La voce ufficiale del patriarcato, in realtà, si è fatta sentire con toni abbastanza sobri, smussando i termini e demandando il giudizio a commissioni che possano meglio vagliare il problema giudiziario, senza però sconfessare in linea di principio i firmatari e la motivazione con cui si apre la loro lettera: “Esercitando il nostro dovere pastorale di intercedere per i prigionieri, noi, sacerdoti della Chiesa ortodossa russa, ciascuno sotto la propria responsabilità, riteniamo nostro dovere esprimere il convincimento che sia necessario rivedere le delibere del tribunale sulle pene detentive inflitte a una serie di persone implicate nel ‘processo moscovita’”. Sia Vladimir Legojda, presidente del dicastero per le relazioni tra Chiesa e società, che il vescovo Savva Tutunov, uno dei vicari del Patriarca Kirill, hanno ribadito che non esiste da parte della gerarchia ecclesiastica nessuna intenzione di opporsi all’iniziativa o tanto meno di punire i suoi promotori.

La verità è che tra la gente – negli ambienti laici come in quelli ecclesiastici – sta crescendo una nuova consapevolezza del proprio potere, e soprattutto della propria responsabilità.
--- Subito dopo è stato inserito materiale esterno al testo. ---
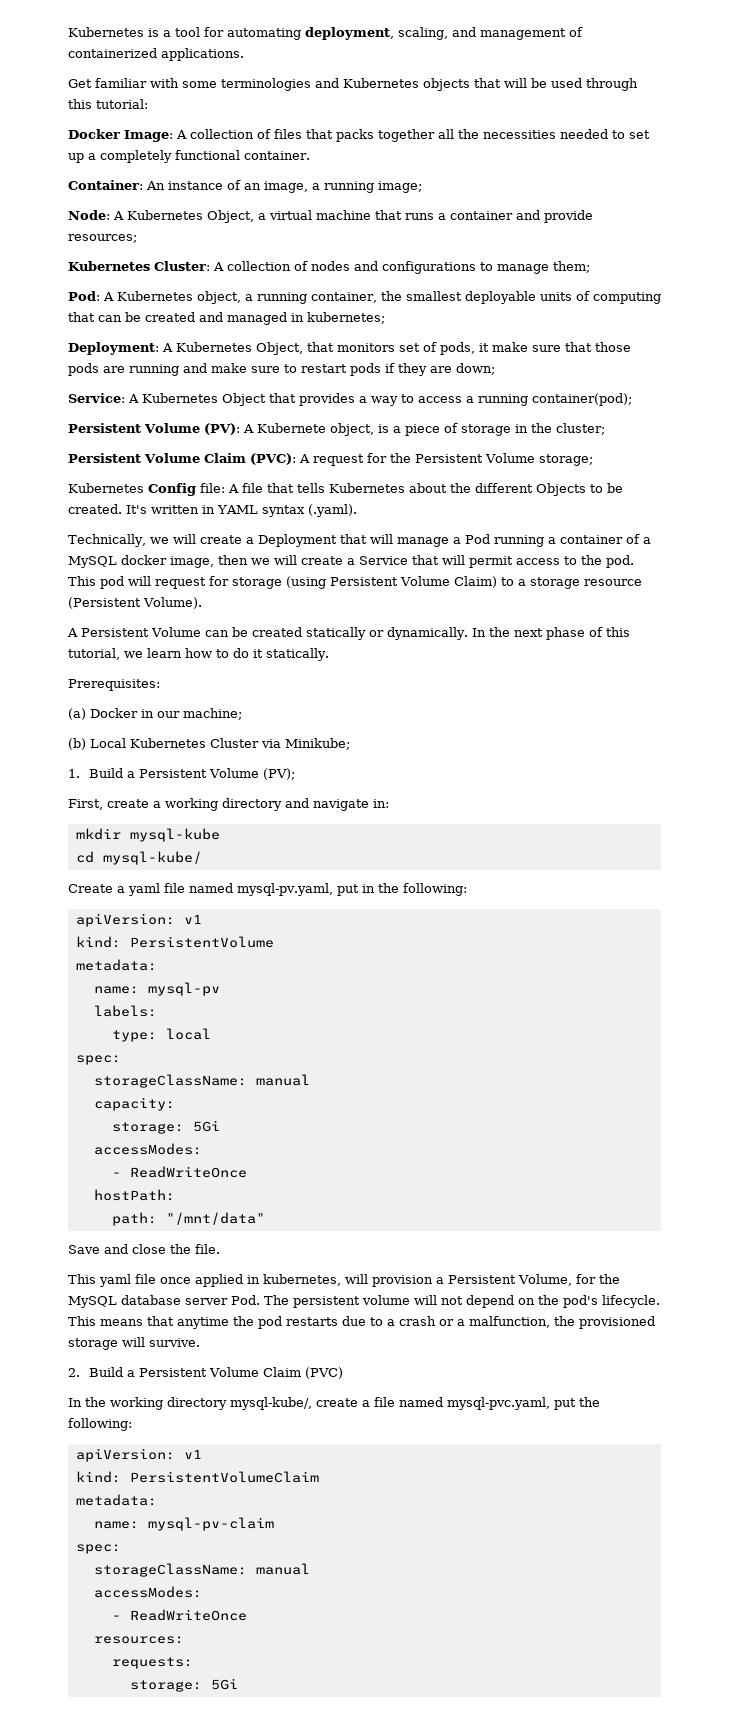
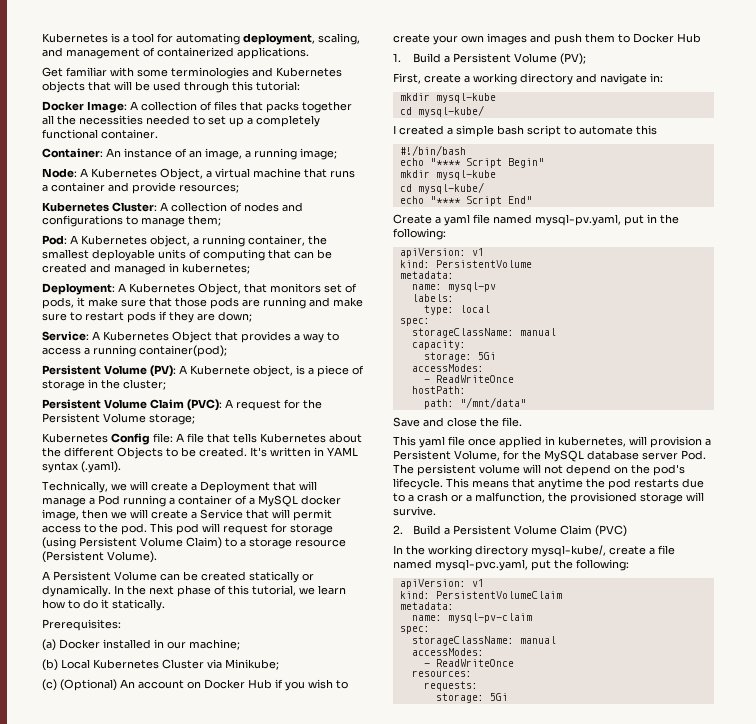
- (a) Docker in our machine;
+ (a) Docker installed in our machine;
+ (c) (Optional) An account on Docker Hub if you wish to create your own images and push them to Docker Hub
+ I created a simple bash script to automate this
+ #!/bin/bash
+ echo "**** Script Begin"
+ mkdir mysql-kube
+ cd mysql-kube/
+ echo "**** Script End"

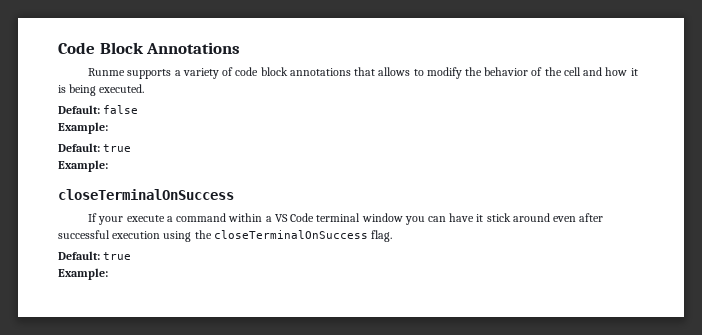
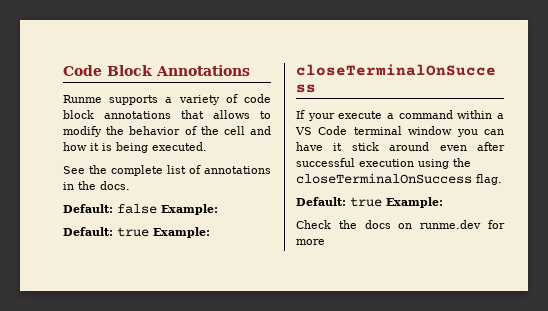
+ See the complete list of annotations in the docs.
- Default: false
- Example:
- Default: true
- Example:
+ Default: false Example:
+ Default: true Example:
  If your execute a command within a VS Code terminal window you can have it stick around even after successful execution using the closeTerminalOnSuccess flag.
- Default: true
- Example:
+ Default: true Example:
+ Check the docs on runme.dev for more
Il caso del giornalista Golunov – accusato di essere in possesso di stupefacenti e scagionato nel giro di pochi giorni in seguito al sollevamento dell’opinione pubblica (in realtà, stava svolgendo ricerche su business mafiosi legati ai cimiteri) – e la battaglia vinta per salvare il parco pubblico a Ekaterinburg sono fatti di pochi mesi fa che attestano l’esistenza di insospettati spazi di azione per la società civile.
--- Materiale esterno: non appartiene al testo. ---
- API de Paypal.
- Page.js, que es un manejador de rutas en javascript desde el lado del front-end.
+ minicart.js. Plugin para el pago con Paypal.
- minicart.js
Spiegando la genesi di questo gesto, che forse per la prima volta da anni ha “riabilitato” la Chiesa agli occhi di molta parte dell’opinione pubblica, o se non altro ha sollevato domande che la gente non era più abituata a farsi, padre Aleksej Uminskij (uno dei firmatari, oltre che popolare conduttore di programmi televisivi e autore di libri di formazione cristiana), ha detto con molta nettezza: “Con questa lettera, in cui ciascuno risponde delle sue parole, della sua firma, contiamo solo sul fatto che la nostra voce di sacerdoti della Chiesa ortodossa russa possa ridestare davvero qualche coscienza, indurre qualcuno a guardare dentro di sé”.